Gündemi meşgul etmek
Yaşananlardan görülüyor ki hiçbir gündemi enine boyuna tartışıp sonuca bağlamadan başka konulara geçmek yeni trend. Bu her alanda böyle. Daha ciddi daha önemli gündemler suni çıkarılan gündemlerin gölgesinde kaybolup gerçek manada çözüme ulaşmadan uçup gidiyor. Çözüme kavuşmadığından ve neticelenmediğinden hiç ummadığımız bir dönemde karşımıza tekrar çıkınca ne yapacağımızı şaşırıp kalıyoruz.
Cuma günkü yazımızda seçmen tabanındaki hareketliliğe dikkat
çekmiştim. Çünkü bu hareketlilik bugünkü var olan siyasi yapıların halkın
beklenti ve taleplerinde ortaya çıkan yetersizlikten kaynaklandığı ortadadır..

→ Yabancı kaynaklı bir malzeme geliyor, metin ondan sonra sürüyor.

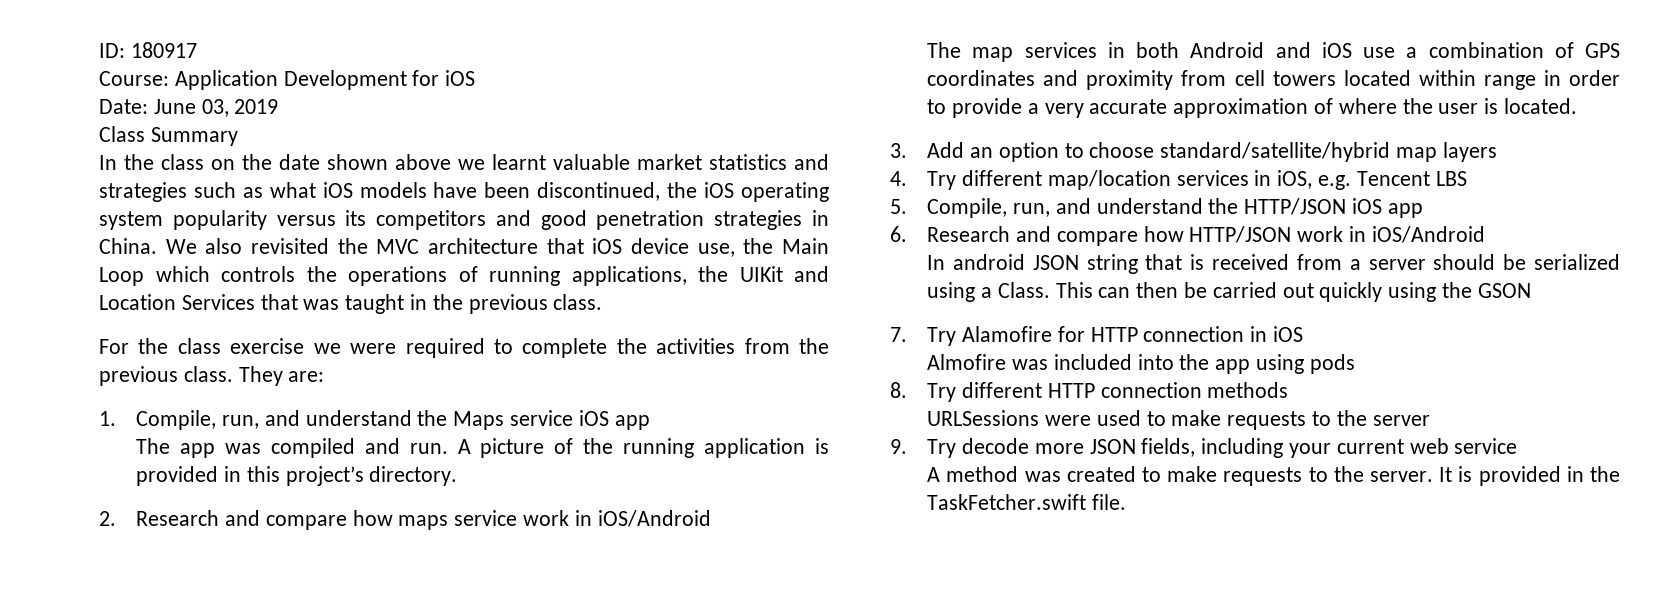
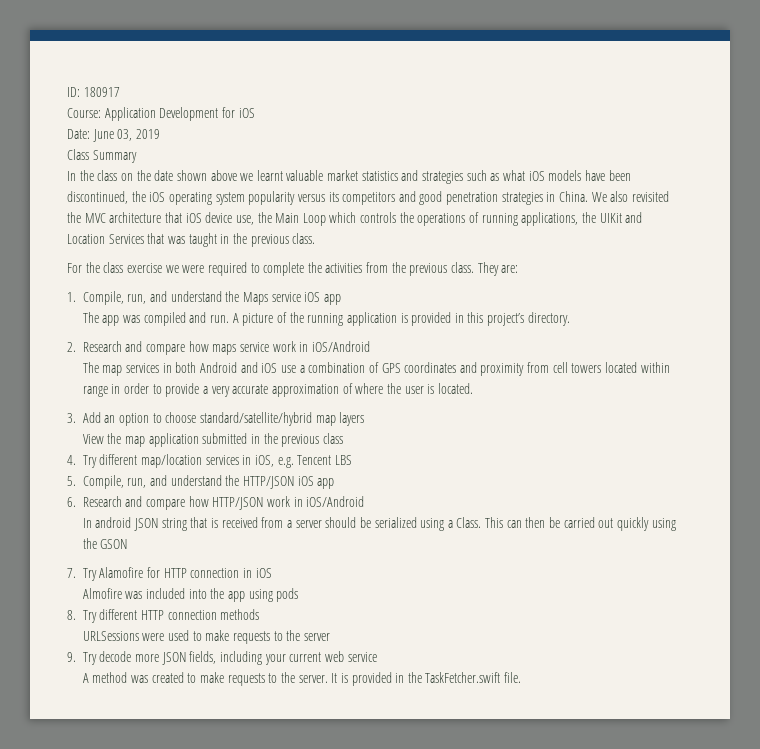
+ View the map application submitted in the previous class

Usulünce gelecekte siyasete devam etmek isteyen siyasi yapıların kurmayları
ders çıkarıp bugünden tedbirlerini alarak halkın beklenti ve taleplerine uygun
yeni stratejiler yeni projeler üretmek için harekete geçmelerine uyarıydı.

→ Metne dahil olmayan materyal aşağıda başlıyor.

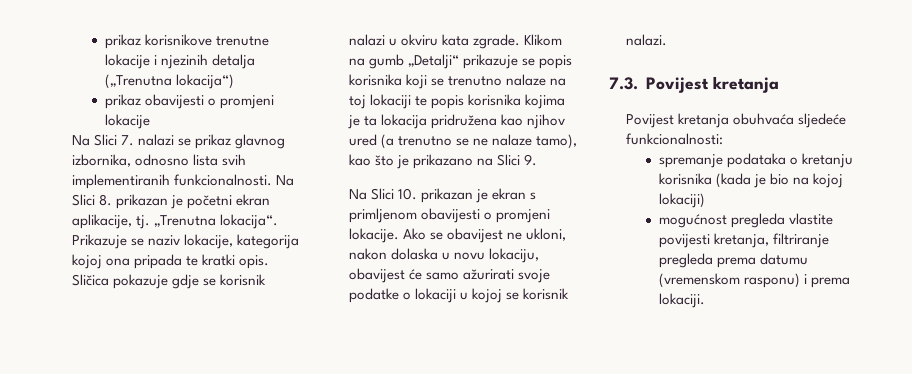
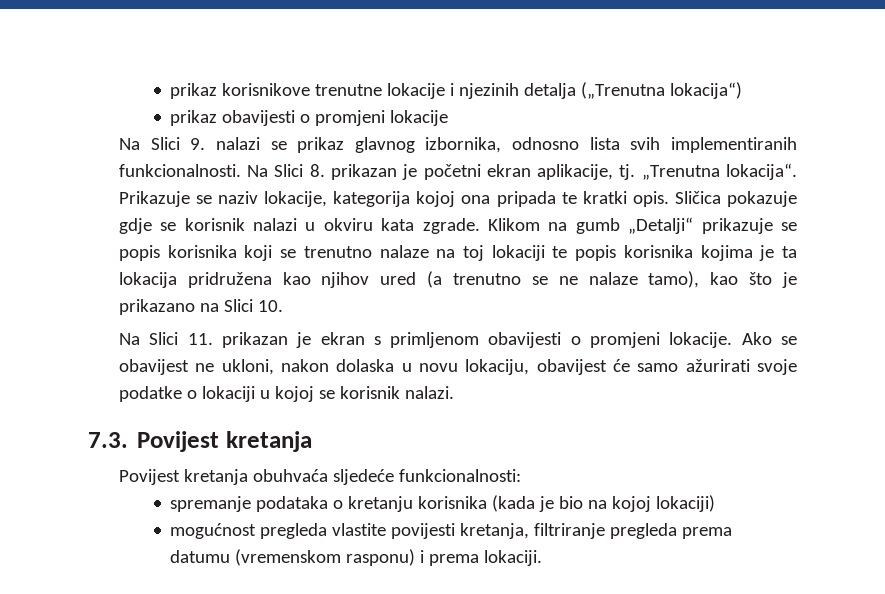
- Na Slici 7. nalazi se prikaz glavnog izbornika, odnosno lista svih implementiranih funkcionalnosti.
+ Na Slici 9. nalazi se prikaz glavnog izbornika, odnosno lista svih implementiranih funkcionalnosti.
- Klikom na gumb „Detalji“ prikazuje se popis korisnika koji se trenutno nalaze na toj lokaciji te popis korisnika kojima je ta lokacija pridružena kao njihov ured (a trenutno se ne nalaze tamo), kao što je prikazano na Slici 9.
- Na Slici 10. prikazan je ekran s primljenom obavijesti o promjeni lokacije.
+ Klikom na gumb „Detalji“ prikazuje se popis korisnika koji se trenutno nalaze na toj lokaciji te popis korisnika kojima je ta lokacija pridružena kao njihov ured (a trenutno se ne nalaze tamo), kao što je prikazano na Slici 10.
+ Na Slici 11. prikazan je ekran s primljenom obavijesti o promjeni lokacije.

Bizim vazifemiz gazeteci ve köşe yazarı olarak hangi konu
olursa olsun iyi ve doğruyu ilgililere sunmaktır. Bugün mevcut siyasi
partilerin tabanlarında çok ciddi bir oynama var. 24 Haziran 2018 seçimlerinde
oy verdiği partiden ister iktidar isterse muhalefet açısından seçmen memnun
değil. Oysa iktidarlar yıpranır. Yıpranan iktidarların karşısındaki muhalefet
güçlenmiyorsa suçu vatandaşta aramanın bir manası yok.
Türkiye’de 20. Yüzyılın hiçbir akımı ve ideolojisi
kalmamıştır. Yavaş yavaş ideolojiler, dini anlayışlar, sosyal ve kültürel
dinamikler kökten değişmektedir. Sağ-sol, laik-dinci tartışmaları birbirine
karışmıştır. Yan yana gelmez fikir ve düşünceler ittifaklar kurabilmekte,
ayrılmaz denilen yapılar çatırdayabilmektedir. Günümüzde özellikle siyasi
yapılar karşıtlarından çok kendi içindeki ayrışmalara sahne olmaktadır.

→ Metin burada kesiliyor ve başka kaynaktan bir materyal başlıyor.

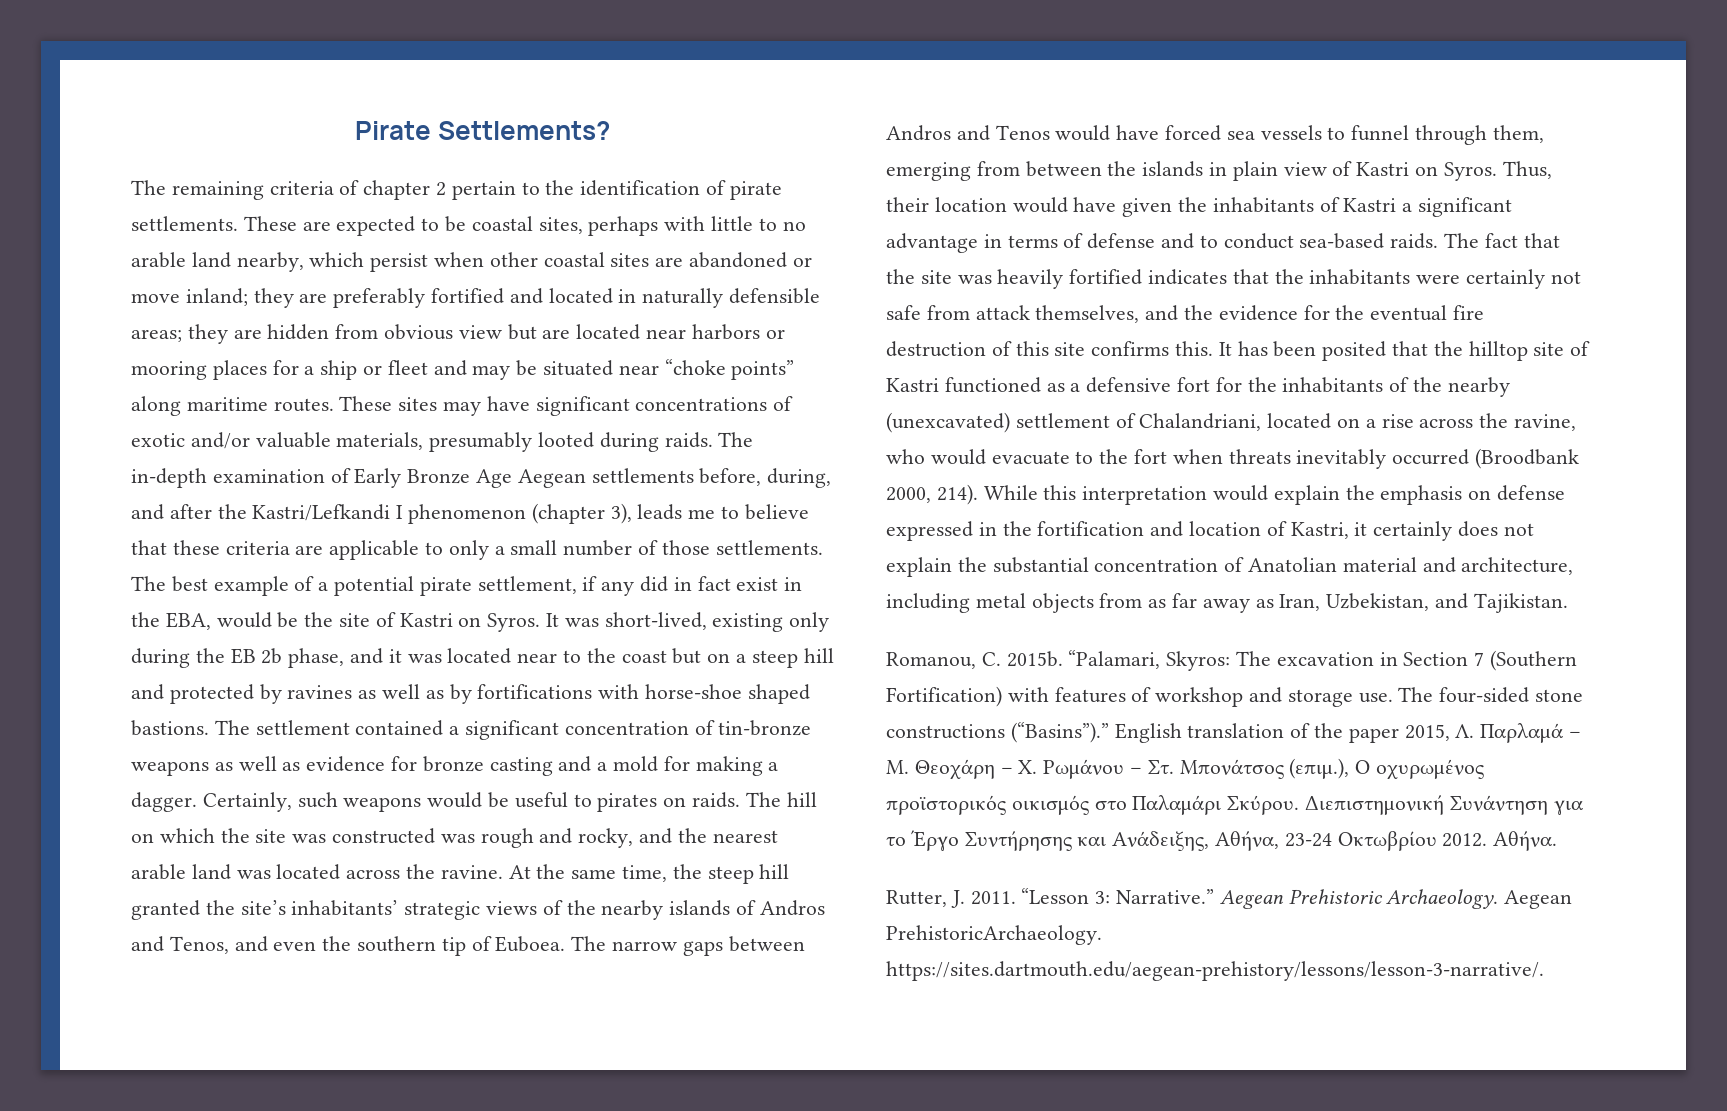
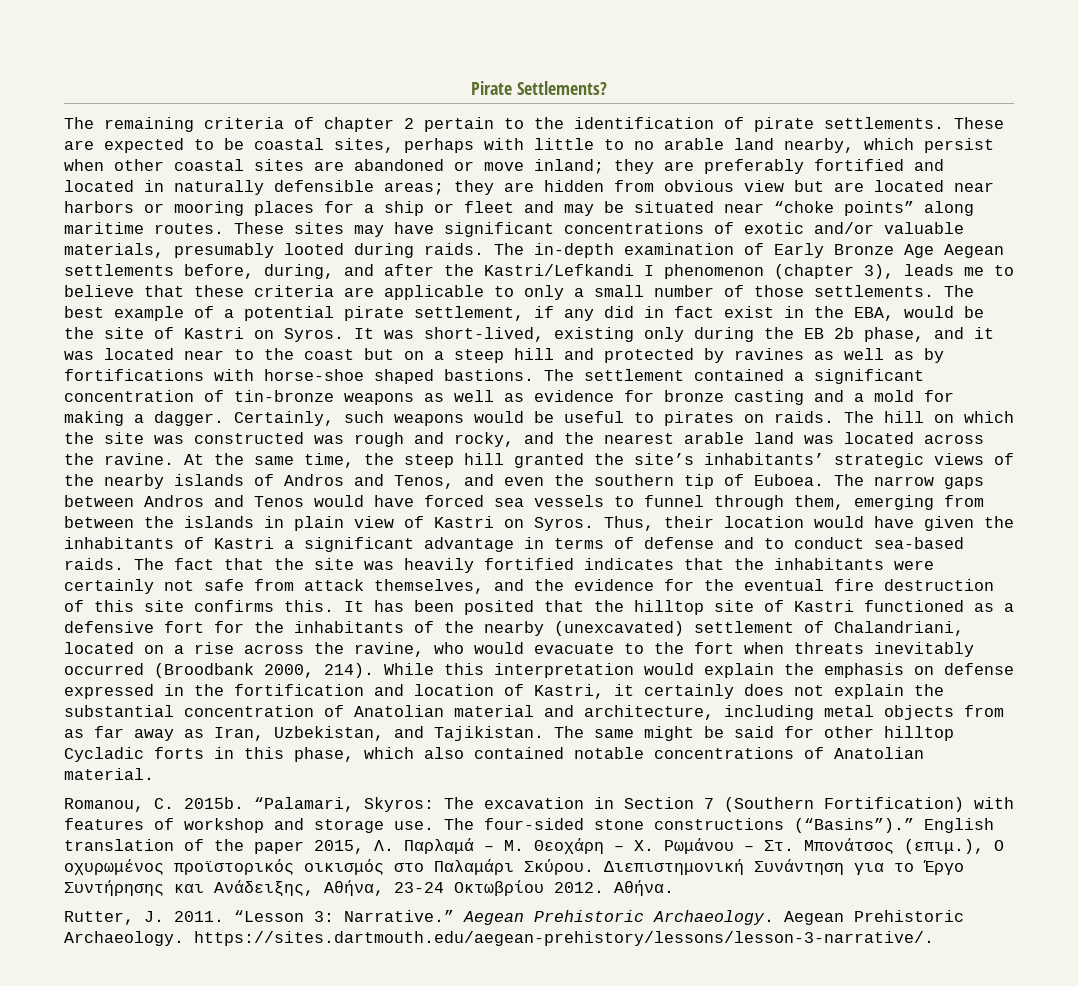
+ The same might be said for other hilltop Cycladic forts in this phase, which also contained notable concentrations of Anatolian material.
- Aegean PrehistoricArchaeology. https://sites.dartmouth.edu/aegean-prehistory/lessons/lesson-3-narrative/.
+ Aegean Prehistoric Archaeology. https://sites.dartmouth.edu/aegean-prehistory/lessons/lesson-3-narrative/.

Bugün özellikle siyaset alanında siyasi partilerin en büyük
handikabı kendi iç dengelerinin sarsılmasıdır. İzlediğim ve gördüğüm kadarı ile
partilerin iç mücadeleleri ve kendi içlerindeki ötekileştirmeleri siyaseti bir
çıkmaza doğru götürmektedir.
Öyle görülüyor ki gelecek dönem siyasi yapı tıpkı 1990’lı
yıllar gibi dağınık bir tabloya dönüşecek. Allah’tan Cumhurbaşkanlığı Hükümet
Sisteminin getirdiği zorunluluktan dolayı Başkan seçiminde %50+1 için siyasi
bloklaşmalar en azından Yürütme’nin zaafa girmesini önlemektedir.
Tüm bunlara benzeyen problemler yaşayan Türk siyasetinde son
günlerde bu gerçekleri örtercesine habbeler, kubbeye döndürülmeye
çalışılmaktadır.
Kavram kargaşası ve kelime oyunları siyaseti esir
almamalıdır. Gerçek manada iktidara talip olanlar ve iktidarda olanlar seçmen
tabanındaki hareketliliğin ne manaya geldiğini iyi görmelidir. Yoksa önümüzdeki
günlerde çok gereksiz ve dünyada sonuç vermeyen partiler üstü siyaset modasına
kendinizi kaptırır ileride toparlanması imkânsız yeni siyasi krizlerin önünü
açarsınız.
Oysa hem bizde hem de dünyada siyaset kurumunun istikrarı o
ülkenin hem içte hem de dışta gücülüğünün ana ölçeğidir. Türkiye’nin dışarıya
karşı gücü siyasetin dağınık olduğu dönemler çok ciddi azaldığı bilinmelidir.
Böyle dönemlerde siyasetçilerin üç günlük çıkar için ülkeyi
ipotek vermek zorunda kaldıklarını geçmiş dönemler deki örneklerden biliyoruz.
Sonra bu ülkenin kaynaklarının bir 100 yıl daha ipotek altında kalmasını
engelleyemeyiz.
Kalın sağlıcakla…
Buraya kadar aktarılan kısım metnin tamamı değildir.